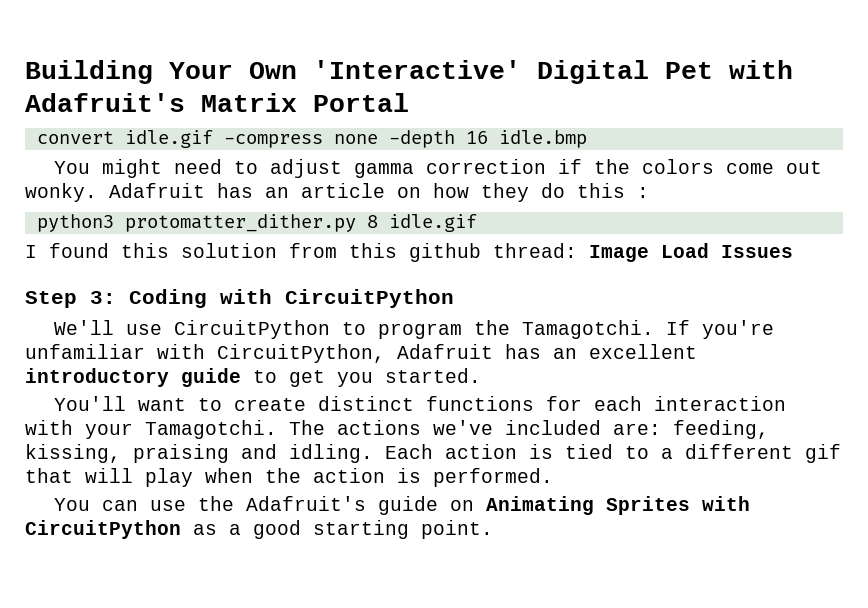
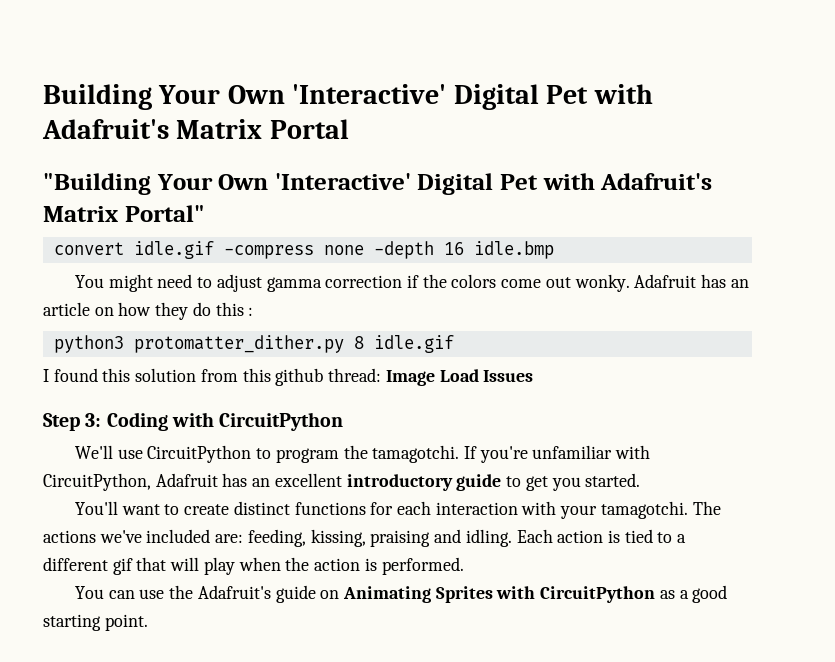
+ "Building Your Own 'Interactive' Digital Pet with Adafruit's Matrix Portal"
- We'll use CircuitPython to program the Tamagotchi.
+ We'll use CircuitPython to program the tamagotchi.
- You'll want to create distinct functions for each interaction with your Tamagotchi.
+ You'll want to create distinct functions for each interaction with your tamagotchi.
------------------------------------------------------------------------
● **YOUR GOAL**:
Every line of the data above is to be set down exactly; the pictures are not.

● **SOLUTION TO THIS PROBLEM**:
+ "Building Your Own 'Interactive' Digital Pet with Adafruit's Matrix Portal"
- We'll use CircuitPython to program the Tamagotchi.
+ We'll use CircuitPython to program the tamagotchi.
- You'll want to create distinct functions for each interaction with your Tamagotchi.
+ You'll want to create distinct functions for each interaction with your tamagotchi.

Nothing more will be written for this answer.